It really hit home for me this past week as to why we do what we do here at Integrated Loyalty Systems.

Dr. Atul Gawande, a practicing surgeon at Brigham and Women’s Hospital in Boston and professor of health policy and management at Harvard Medical School, spoke in Orlando, and I was thrilled to have had the opportunity to see and hear him.
He is a staff writer for the New Yorker Magazine and the author of four New York Times bestsellers and he’s on a singular mission to change how we think about mortality, death, and dying.

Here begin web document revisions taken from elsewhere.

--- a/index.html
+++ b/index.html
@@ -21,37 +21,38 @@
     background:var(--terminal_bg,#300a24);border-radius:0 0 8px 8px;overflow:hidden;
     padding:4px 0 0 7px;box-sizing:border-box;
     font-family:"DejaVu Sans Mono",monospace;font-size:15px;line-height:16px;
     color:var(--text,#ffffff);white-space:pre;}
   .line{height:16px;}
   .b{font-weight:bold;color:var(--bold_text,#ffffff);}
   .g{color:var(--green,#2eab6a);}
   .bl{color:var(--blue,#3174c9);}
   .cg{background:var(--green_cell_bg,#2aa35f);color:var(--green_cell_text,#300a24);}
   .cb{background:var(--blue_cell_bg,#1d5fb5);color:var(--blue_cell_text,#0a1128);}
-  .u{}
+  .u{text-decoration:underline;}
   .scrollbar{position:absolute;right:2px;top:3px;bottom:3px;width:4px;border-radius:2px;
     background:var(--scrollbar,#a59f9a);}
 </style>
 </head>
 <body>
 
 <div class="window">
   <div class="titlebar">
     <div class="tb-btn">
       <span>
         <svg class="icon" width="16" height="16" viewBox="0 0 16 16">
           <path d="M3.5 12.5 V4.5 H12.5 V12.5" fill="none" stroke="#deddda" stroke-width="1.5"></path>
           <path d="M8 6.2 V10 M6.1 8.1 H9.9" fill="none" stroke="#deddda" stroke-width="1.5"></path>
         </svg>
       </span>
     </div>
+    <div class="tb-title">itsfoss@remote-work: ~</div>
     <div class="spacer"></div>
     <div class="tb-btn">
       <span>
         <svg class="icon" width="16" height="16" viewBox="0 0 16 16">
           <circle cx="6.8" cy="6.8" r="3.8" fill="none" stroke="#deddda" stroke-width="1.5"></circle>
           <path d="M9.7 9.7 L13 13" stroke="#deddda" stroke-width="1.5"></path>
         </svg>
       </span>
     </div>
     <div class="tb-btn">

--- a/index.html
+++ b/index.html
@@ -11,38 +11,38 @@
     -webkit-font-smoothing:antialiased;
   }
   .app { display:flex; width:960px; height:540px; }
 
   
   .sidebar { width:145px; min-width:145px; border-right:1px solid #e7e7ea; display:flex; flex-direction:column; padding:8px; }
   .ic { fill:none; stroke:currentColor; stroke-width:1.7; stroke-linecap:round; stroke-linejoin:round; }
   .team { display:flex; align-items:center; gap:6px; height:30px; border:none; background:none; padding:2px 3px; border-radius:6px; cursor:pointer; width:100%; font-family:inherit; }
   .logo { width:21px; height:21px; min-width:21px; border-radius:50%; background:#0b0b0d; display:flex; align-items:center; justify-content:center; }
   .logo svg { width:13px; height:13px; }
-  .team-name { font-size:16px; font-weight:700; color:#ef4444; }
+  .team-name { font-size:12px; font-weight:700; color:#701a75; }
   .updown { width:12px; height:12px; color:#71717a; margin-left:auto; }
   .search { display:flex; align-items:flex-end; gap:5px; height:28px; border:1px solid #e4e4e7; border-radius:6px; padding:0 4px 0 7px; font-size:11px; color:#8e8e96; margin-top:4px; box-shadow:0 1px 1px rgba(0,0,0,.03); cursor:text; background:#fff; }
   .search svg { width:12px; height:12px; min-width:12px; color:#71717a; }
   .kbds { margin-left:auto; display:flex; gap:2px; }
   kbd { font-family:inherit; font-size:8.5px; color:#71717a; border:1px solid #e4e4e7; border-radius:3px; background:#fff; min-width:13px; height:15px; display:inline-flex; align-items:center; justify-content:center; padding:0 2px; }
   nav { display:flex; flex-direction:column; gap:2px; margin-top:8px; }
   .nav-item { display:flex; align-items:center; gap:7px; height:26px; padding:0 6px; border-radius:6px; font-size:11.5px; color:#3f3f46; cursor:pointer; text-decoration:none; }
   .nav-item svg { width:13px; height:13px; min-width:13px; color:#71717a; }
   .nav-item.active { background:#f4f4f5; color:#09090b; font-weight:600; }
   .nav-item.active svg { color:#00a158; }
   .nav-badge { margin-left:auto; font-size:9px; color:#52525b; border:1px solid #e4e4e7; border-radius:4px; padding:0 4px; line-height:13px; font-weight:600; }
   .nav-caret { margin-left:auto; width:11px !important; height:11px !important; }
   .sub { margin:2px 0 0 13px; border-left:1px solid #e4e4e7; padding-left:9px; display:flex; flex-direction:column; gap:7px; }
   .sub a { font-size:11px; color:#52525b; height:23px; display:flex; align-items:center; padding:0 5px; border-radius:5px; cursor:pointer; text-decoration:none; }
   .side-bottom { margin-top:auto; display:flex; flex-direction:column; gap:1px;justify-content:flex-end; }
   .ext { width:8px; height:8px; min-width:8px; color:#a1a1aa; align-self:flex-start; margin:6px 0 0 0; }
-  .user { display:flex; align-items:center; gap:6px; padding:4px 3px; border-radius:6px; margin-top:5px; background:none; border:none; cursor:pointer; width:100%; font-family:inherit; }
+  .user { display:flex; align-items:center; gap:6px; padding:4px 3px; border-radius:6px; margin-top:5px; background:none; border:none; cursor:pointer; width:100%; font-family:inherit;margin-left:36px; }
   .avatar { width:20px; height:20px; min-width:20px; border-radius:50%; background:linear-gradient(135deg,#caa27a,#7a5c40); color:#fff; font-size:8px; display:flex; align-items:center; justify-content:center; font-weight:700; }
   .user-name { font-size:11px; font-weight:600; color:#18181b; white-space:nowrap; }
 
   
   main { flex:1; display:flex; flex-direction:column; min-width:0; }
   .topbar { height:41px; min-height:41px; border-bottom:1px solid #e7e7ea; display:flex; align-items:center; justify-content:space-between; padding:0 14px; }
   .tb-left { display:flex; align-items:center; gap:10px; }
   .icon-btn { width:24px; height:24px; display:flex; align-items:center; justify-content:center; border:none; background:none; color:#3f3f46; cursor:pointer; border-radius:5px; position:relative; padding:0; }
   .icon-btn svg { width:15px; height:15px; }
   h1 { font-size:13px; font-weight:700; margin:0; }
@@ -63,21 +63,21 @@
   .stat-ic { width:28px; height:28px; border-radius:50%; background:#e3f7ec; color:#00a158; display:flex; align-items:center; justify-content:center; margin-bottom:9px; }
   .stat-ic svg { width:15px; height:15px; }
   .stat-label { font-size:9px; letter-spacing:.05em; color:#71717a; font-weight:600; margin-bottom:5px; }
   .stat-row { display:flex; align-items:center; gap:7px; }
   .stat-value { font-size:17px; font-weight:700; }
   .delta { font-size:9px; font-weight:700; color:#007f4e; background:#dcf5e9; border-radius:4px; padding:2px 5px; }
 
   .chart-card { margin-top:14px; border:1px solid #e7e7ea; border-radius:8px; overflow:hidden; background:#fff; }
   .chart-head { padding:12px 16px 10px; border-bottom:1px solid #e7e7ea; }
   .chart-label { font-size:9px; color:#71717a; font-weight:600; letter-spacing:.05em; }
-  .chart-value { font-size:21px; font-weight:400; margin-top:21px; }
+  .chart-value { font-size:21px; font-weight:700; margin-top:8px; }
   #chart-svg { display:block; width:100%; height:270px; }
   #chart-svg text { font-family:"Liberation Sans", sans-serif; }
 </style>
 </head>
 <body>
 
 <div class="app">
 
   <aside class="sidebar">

Dr. Gawande’s speech really gave me pause to consider what matters most not only to patients of the clients we serve, but also to my own family.

To Fight Or To Quit?

He began by stating that he (and most doctors, for that matter) didn’t learn about mortality in medical school. His point was that in medicine, the general consensus is that the caregiver’s job is to diagnose and fix a person’s body so that they can get back to living a healthier and more independent life.

Sometimes the “fix” (medical treatments required) is a temporary departure from a healthy, independent life, but we choose to sacrifice today for a better life tomorrow.

However, this mentality becomes an issue when our aging, frailty, and mortality come into play.
As we approach the end of our lives, the important question really should be, “Do you want to fight, and if so, what do you want to fight for?”, instead of the typical question we ask, which is, “Do you want to fight or quit?”
Of course,no one wants to quit. But quitting isn’t necessarily the opposite of fighting.

Identify the Patient’s “Minimum Quality of Life”

A follow-up question to ask the patient is, “What is the minimum quality of life you want?”

In Dr. Gawande’s examples, he said one dying patient answered that question by saying, “I want to eat chocolate ice cream and watch football on TV.” So, when treatment options were offered, if they didn’t meet this man’s minimum quality of life standard, then the treatment was declined. He wasn’t quitting. He was meeting his quality of life standard. And he was making this day the best possible day now. He wasn’t sacrificing today with a painful treatment in hopes for a better day tomorrow.

Dr. Gawande’s father’s minimum quality of life standard was to keep doing surgery. One woman’s answer to the question was to keep teaching piano lessons in her home. Gawande’s point is that suffering occurs when your treatment is out of line with your personal priorities.

This part really spoke to me.

At ILS, our core philosophy is rooted in humanizing the patient experience. We do this by elevating the human (or the service excellence) side of healthcare.
We do it when we ask the patient’s preferred name and then use it, rather than just reading the legal name off the chart.
We do it by sitting with the patient, or holding a hand, making eye contact, and listening with the intent to understand, rather than rushing right to the business at hand (diagnosing, prescribing, treating, etc.)
We do it when we remain silent after we deliver bad health news, so as to give the patient (and their family) a moment to process the news.
We do this by considering things from the patient’s point of view — not just with the goal of being patient-centered; but with the goal of becoming patient-driven.

What is most important to them has to become what’s most important to us.

Clinical outcomes and safety protocols aren’t compromised; instead, human kindness becomes hardwired into the clinical processes so that patients feel valued and are engaged in their own care, treatment, and healing.

A Radical Shift In Thinking: Well-Being Is Bigger Than Safety

A complementary point he made was that we shouldn’t lose sight of the fact that well-being is bigger than safety. Consider a woman in a nursing home whose life is entirely controlled by external factors. If it makes her happy to eat cookies, rather than pureed food, then let her eat cookies!

One radical nursing home replaced the nurses stations that are in the center with a kitchen and a well-stocked refrigerator that anyone could eat anything they wanted from. It’s a shift in thinking.

It was a very moving speech filled with real stories of real people, and I attempted (probably in vain) to conceal my sobs and runny nose from the people around me so as not to embarrass myself too much. I must admit, it did make me feel better when I heard someone two rows behind me do one of those gulp-sobs.

This is such an important shift in our thinking that we need to address. At ILS, we help organizations improve their patient experiences. And, end of life care is a big part of many patient experiences because that is when the majority of us need the most care. It’s an opportunity where caregivers can have the greatest impact. And, it’s where most of the healthcare dollars are spent.

Our tagline is “we provide solutions for elevating the human side of healthcare.” Dr. Atul Gawande’s thought leadership to change our thinking about how we approach this is right on track for all of us who work in or with medicine to elevate the human side during end of life care.

It’s not just about fixing the body. It’s about healing the body, mind, and spirit.